**Work item**
The lines below from the one with "text: 式样和正式印章等同 ->" up to and including the one with "html: <div>（2）经公安部门批准后，到指定的刻制印章工厂或刻</div> ->" are what you should set down, exactly and without pictures.

**Records**

——————————

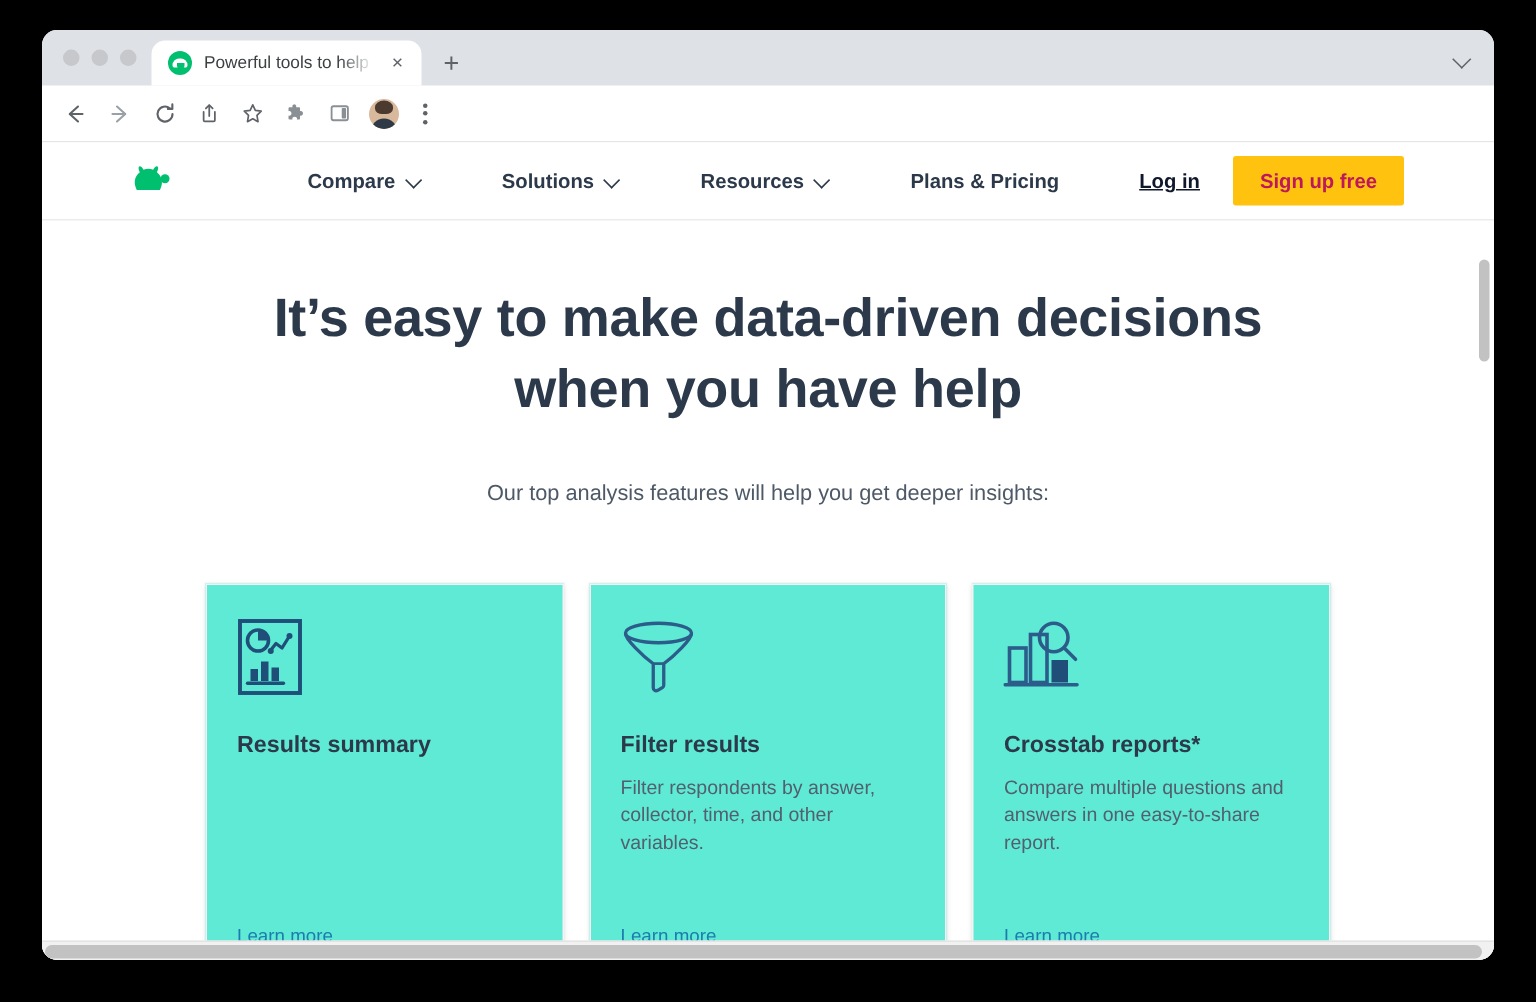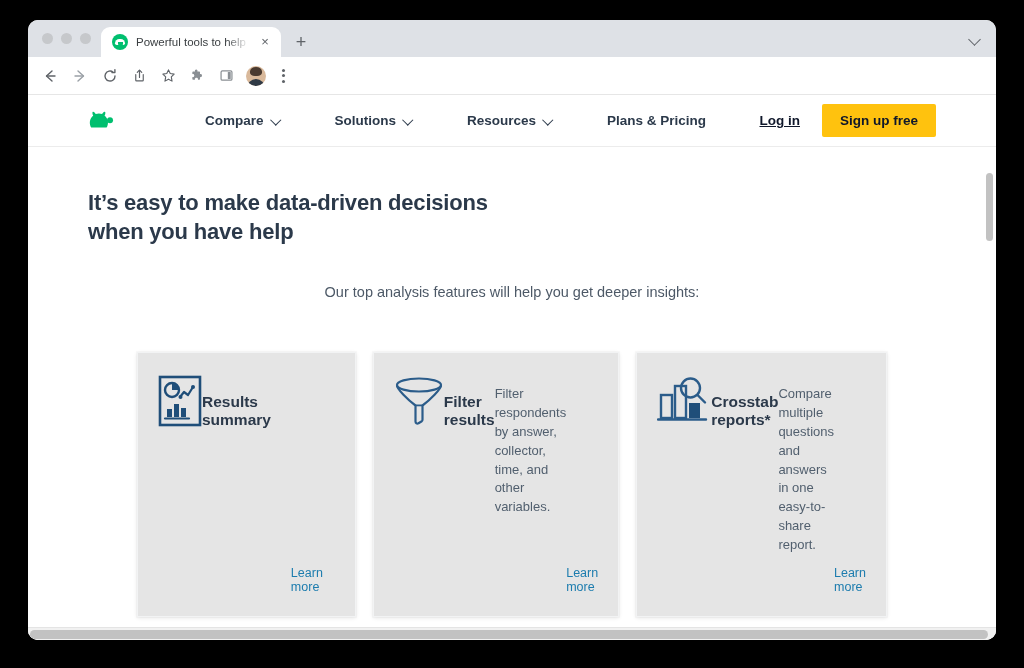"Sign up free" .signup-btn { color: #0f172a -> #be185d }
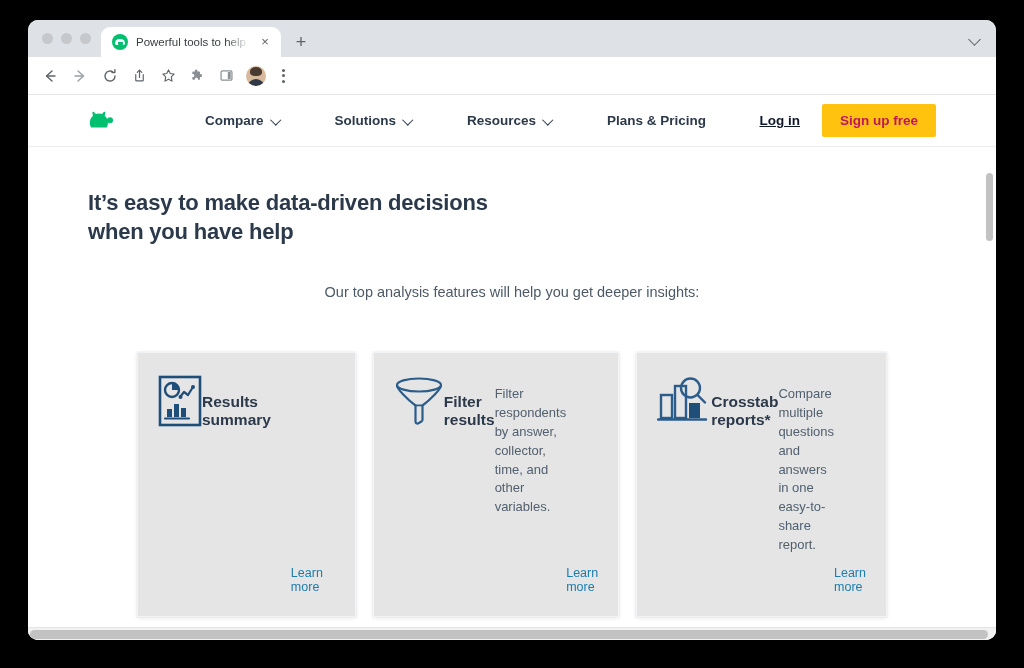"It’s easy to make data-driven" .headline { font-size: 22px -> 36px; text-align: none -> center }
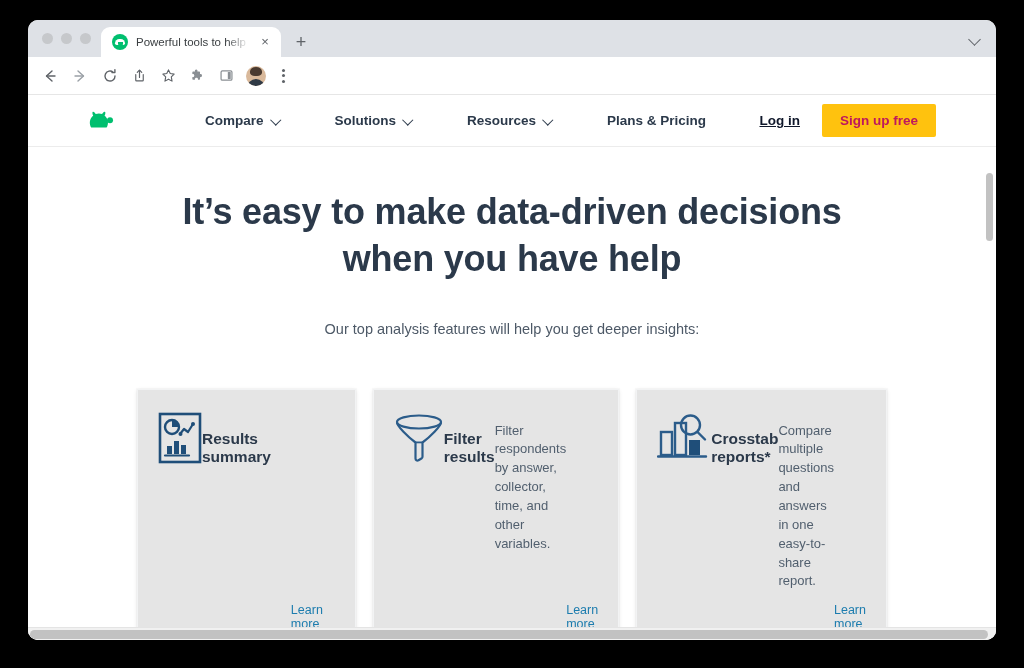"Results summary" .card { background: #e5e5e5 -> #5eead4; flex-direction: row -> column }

——————————

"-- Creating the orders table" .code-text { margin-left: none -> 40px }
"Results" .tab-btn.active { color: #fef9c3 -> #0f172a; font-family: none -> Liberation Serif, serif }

——————————

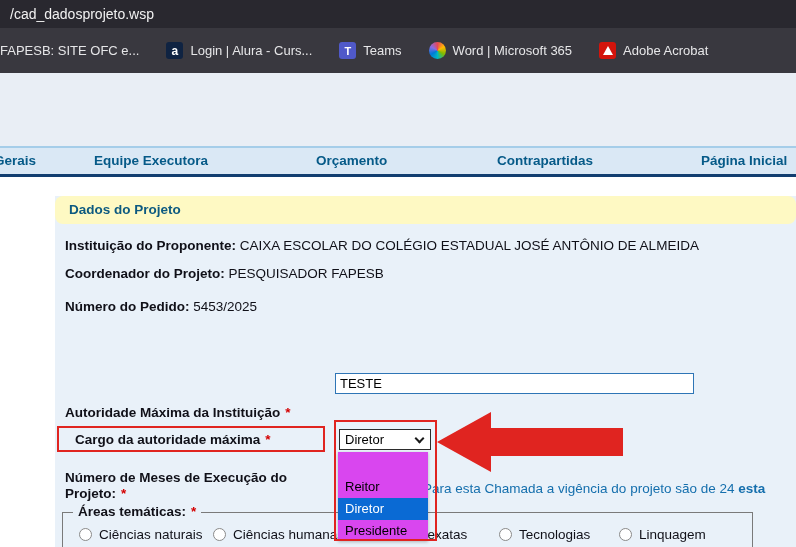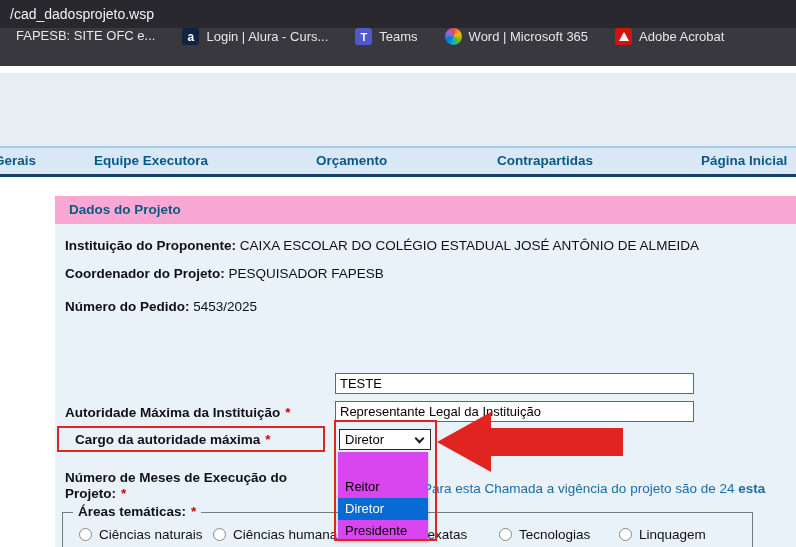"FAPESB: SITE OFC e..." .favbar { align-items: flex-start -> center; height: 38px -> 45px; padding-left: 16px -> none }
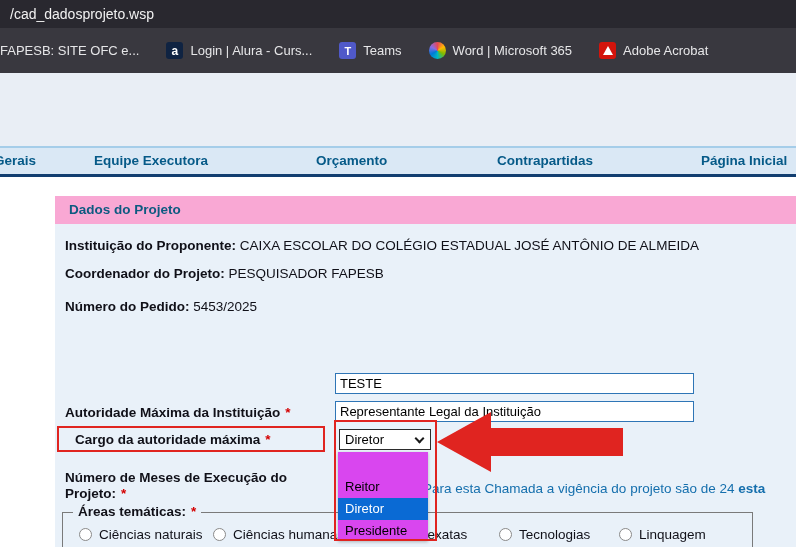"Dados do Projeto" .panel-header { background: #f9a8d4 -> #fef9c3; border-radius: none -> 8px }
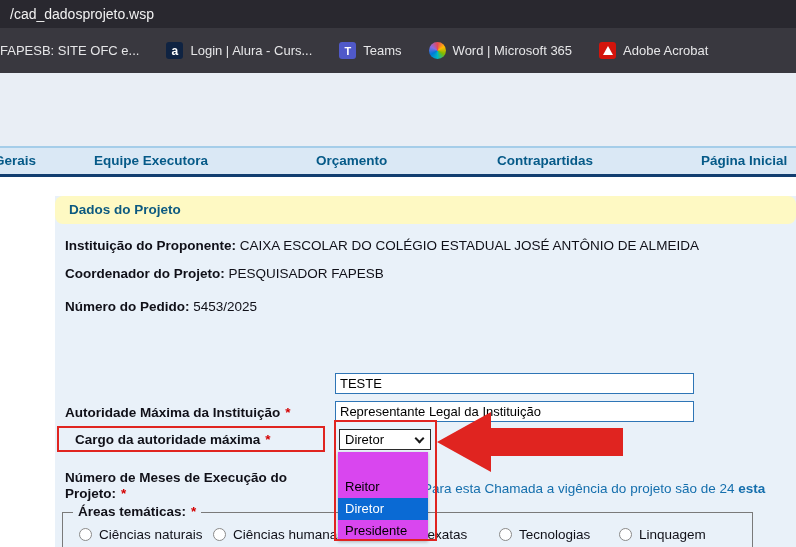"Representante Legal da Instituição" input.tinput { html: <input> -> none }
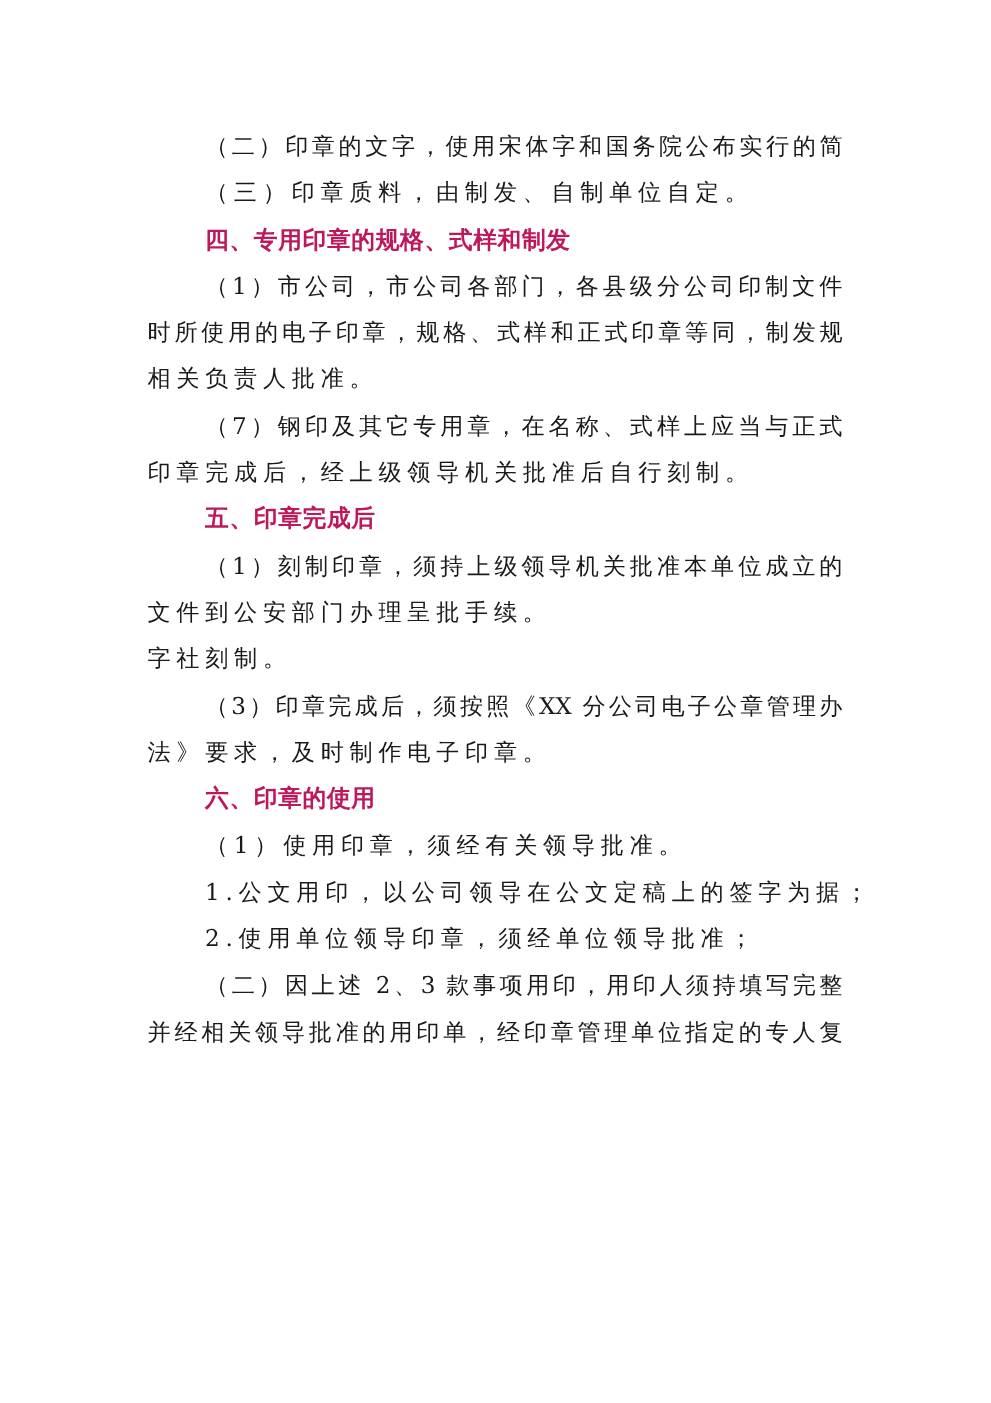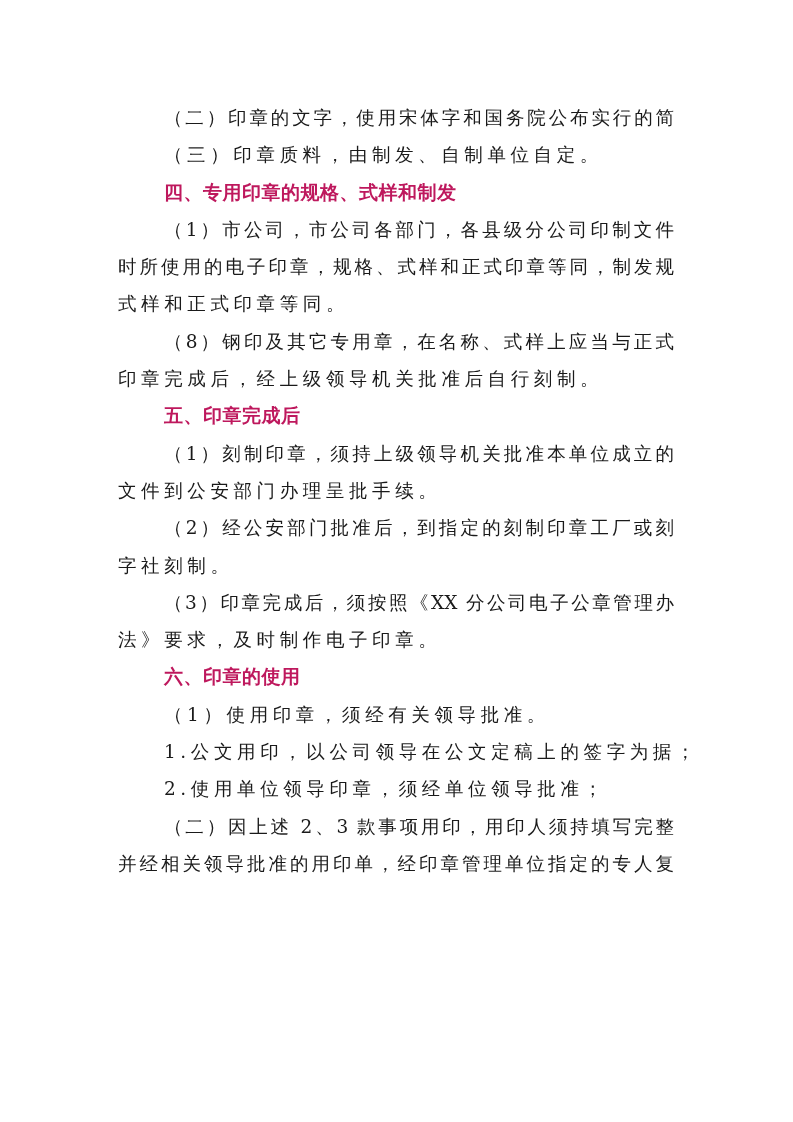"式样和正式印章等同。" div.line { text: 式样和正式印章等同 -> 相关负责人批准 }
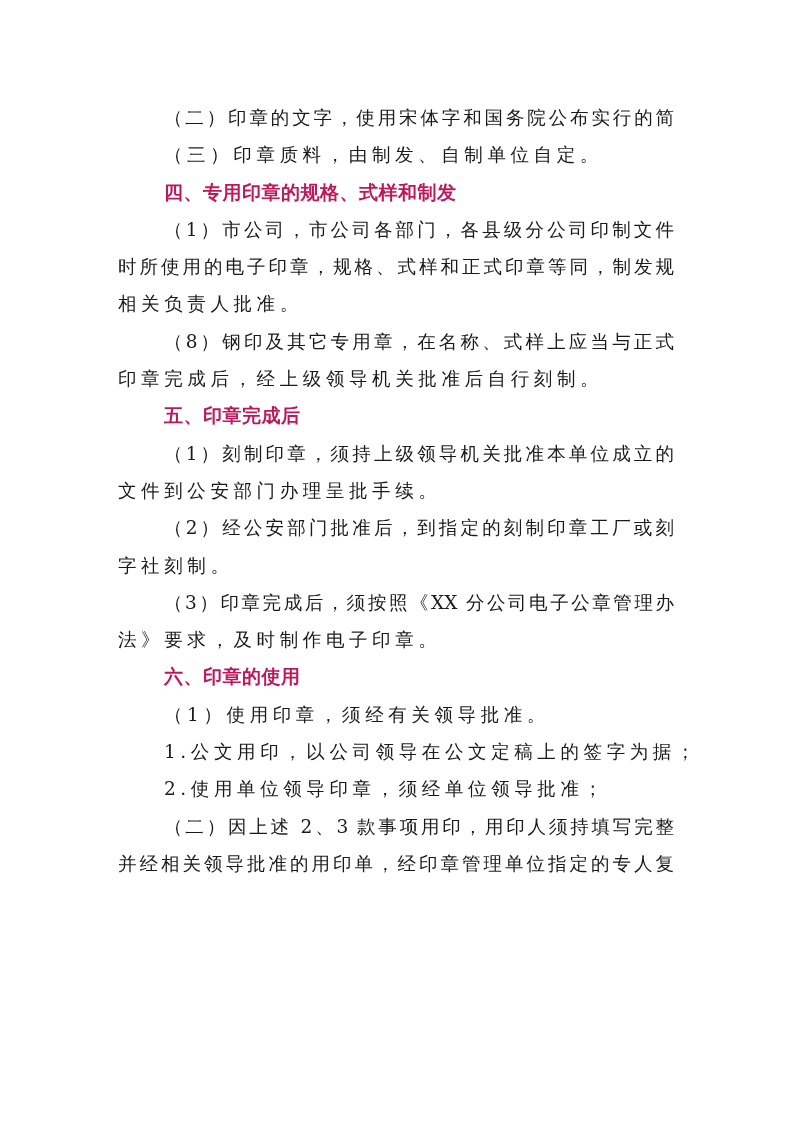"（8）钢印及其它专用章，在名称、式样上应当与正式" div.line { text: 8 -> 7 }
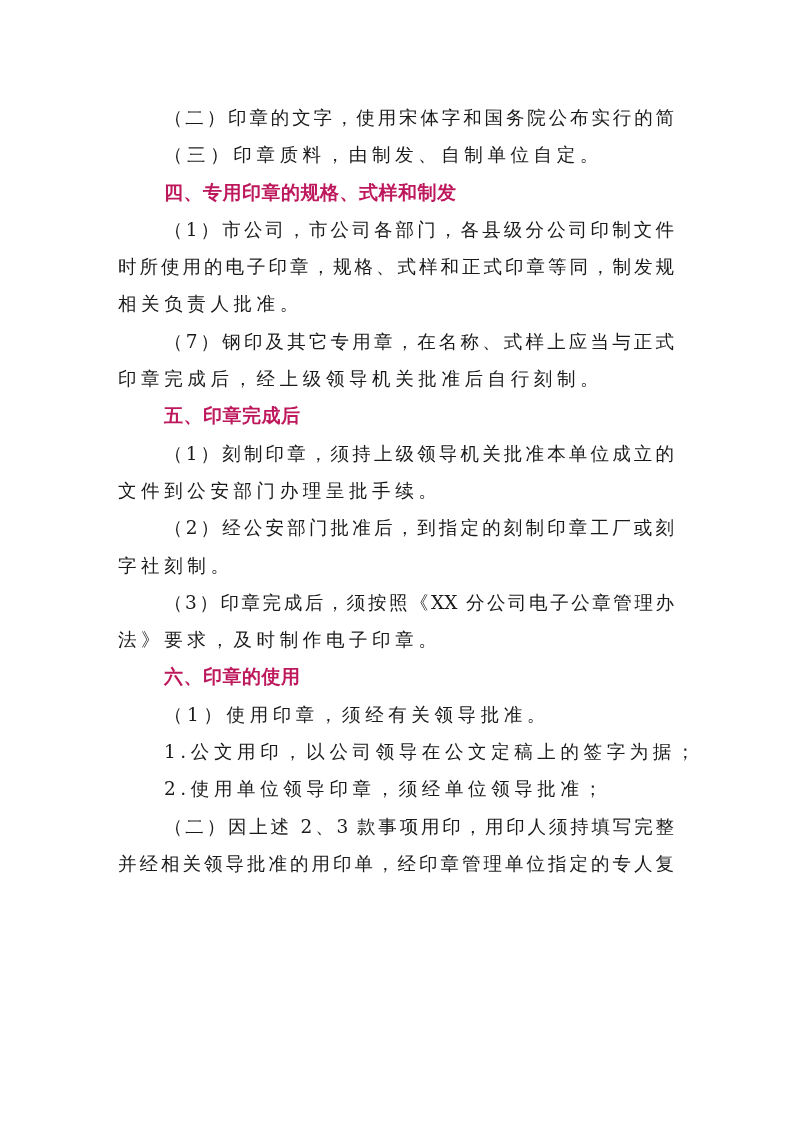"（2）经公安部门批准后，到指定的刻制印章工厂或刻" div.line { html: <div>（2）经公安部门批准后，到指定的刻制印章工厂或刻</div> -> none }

——————————

**Written response**
"式样和正式印章等同。" div.line { text: 式样和正式印章等同 -> 相关负责人批准 }
"（8）钢印及其它专用章，在名称、式样上应当与正式" div.line { text: 8 -> 7 }
"（2）经公安部门批准后，到指定的刻制印章工厂或刻" div.line { html: <div>（2）经公安部门批准后，到指定的刻制印章工厂或刻</div> -> none }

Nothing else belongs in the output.